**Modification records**
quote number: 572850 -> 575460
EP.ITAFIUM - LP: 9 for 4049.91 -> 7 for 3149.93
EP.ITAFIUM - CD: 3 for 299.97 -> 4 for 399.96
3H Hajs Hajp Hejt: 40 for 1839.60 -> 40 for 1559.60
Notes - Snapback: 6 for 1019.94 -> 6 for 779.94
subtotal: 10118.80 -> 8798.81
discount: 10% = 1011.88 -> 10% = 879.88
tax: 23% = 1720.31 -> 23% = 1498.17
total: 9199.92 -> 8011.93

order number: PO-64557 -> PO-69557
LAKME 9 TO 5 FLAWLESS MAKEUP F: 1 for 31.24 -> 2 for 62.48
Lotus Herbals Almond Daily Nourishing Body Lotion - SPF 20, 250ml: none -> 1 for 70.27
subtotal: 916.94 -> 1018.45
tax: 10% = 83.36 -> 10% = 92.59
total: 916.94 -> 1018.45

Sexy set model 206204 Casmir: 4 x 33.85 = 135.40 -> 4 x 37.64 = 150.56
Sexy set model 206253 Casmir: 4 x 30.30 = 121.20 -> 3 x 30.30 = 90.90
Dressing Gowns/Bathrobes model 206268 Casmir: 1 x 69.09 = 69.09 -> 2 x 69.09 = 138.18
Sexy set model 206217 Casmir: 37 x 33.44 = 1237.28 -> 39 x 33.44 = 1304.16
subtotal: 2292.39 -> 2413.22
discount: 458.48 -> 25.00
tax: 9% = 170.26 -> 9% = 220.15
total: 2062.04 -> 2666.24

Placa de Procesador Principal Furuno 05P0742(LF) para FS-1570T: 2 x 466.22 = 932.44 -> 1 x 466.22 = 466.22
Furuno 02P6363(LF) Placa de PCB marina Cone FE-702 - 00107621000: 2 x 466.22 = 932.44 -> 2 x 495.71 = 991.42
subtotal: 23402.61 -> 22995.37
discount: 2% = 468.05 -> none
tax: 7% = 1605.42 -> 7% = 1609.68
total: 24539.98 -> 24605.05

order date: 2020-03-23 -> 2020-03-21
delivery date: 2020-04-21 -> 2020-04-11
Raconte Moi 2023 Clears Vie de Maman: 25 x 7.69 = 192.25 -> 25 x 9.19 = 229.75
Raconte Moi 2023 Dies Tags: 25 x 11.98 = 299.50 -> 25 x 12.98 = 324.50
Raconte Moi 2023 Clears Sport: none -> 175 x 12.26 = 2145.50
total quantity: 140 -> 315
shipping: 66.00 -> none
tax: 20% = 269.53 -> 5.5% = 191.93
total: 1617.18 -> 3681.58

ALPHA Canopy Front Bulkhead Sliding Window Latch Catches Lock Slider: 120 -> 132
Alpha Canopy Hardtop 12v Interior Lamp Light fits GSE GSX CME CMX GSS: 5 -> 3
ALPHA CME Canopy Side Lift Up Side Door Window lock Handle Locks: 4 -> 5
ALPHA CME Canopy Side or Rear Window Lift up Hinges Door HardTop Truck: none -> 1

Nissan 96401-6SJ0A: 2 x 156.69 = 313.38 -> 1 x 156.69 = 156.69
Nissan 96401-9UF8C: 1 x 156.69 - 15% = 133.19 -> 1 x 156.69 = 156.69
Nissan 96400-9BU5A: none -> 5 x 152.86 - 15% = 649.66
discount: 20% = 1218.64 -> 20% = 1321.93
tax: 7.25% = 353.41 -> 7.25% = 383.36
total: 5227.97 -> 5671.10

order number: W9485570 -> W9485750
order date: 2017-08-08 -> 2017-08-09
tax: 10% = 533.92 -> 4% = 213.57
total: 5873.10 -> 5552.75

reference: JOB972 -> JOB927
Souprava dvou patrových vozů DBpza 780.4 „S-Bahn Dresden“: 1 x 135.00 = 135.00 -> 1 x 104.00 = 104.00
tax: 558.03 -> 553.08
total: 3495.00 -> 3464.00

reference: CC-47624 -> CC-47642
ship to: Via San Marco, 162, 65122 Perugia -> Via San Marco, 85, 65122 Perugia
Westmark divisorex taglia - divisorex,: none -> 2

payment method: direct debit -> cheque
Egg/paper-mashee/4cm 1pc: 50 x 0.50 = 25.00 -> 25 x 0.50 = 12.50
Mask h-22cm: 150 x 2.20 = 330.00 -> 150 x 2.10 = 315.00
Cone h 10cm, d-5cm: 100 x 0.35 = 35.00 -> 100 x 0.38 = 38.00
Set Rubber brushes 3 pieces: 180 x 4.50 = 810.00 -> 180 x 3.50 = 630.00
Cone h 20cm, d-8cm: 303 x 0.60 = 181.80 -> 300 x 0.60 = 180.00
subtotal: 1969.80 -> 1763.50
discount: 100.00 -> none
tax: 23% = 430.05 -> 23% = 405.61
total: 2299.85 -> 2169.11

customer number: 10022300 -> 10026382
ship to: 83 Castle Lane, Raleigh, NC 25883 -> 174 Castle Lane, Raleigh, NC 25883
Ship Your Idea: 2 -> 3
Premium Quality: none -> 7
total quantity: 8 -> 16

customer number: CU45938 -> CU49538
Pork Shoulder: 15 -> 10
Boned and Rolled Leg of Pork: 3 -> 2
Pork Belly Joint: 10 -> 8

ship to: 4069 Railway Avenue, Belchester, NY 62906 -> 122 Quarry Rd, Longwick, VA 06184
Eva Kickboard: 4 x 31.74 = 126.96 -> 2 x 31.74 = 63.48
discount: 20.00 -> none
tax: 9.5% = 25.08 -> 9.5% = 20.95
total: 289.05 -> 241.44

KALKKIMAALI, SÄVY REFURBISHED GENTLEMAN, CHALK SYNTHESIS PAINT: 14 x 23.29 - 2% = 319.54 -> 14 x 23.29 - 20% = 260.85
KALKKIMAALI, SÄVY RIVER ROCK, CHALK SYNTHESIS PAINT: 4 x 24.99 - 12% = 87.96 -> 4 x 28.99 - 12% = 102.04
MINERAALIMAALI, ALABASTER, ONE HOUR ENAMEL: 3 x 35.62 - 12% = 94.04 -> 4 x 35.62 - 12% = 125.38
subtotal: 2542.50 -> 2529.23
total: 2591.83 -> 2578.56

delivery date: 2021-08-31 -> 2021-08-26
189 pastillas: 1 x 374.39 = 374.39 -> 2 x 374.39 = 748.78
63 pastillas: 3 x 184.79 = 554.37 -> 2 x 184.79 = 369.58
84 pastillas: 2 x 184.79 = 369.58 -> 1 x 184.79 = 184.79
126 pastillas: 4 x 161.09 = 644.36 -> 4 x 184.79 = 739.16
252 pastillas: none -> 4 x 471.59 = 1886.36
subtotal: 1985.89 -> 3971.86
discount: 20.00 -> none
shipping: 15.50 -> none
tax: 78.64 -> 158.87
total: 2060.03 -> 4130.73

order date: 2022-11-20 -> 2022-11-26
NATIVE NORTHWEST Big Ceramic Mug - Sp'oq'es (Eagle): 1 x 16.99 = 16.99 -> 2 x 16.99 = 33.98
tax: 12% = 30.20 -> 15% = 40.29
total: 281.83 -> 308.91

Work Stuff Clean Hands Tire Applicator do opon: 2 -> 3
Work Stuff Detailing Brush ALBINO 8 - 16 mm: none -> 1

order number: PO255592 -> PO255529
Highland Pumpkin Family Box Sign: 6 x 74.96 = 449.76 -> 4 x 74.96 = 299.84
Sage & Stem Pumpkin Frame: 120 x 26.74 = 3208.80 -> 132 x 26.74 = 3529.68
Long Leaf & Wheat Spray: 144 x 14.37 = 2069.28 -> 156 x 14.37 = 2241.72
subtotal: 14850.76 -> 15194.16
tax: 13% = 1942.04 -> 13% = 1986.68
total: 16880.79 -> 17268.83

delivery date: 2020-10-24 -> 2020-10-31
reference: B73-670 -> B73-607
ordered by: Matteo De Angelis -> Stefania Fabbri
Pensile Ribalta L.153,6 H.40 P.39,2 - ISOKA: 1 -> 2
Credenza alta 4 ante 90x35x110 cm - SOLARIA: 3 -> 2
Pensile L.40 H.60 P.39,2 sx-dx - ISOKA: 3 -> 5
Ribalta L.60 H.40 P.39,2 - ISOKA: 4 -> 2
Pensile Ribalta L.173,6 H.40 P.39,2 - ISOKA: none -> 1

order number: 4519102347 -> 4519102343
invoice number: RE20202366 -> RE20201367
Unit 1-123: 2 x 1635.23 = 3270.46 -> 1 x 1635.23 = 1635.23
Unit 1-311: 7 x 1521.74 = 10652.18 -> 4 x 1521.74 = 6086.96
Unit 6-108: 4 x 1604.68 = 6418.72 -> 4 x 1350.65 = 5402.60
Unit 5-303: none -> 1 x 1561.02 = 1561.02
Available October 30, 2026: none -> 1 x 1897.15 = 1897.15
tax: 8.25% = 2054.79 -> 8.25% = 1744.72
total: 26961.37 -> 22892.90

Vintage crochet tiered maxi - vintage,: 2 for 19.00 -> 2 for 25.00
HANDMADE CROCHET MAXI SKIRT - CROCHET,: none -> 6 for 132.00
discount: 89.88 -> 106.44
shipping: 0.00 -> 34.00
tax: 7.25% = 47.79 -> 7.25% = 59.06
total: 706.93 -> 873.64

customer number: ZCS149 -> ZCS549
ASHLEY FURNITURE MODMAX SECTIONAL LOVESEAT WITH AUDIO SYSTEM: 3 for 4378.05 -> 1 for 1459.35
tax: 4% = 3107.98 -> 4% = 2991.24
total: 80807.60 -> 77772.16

**WHAT YOU NEED TO DO**
This exercise requires the lines of the entries containing the string "Placa".

**TASK SOLUTION**
Placa de Procesador Principal Furuno 05P0742(LF) para FS-1570T: 2 x 466.22 = 932.44 -> 1 x 466.22 = 466.22
Furuno 02P6363(LF) Placa de PCB marina Cone FE-702 - 00107621000: 2 x 466.22 = 932.44 -> 2 x 495.71 = 991.42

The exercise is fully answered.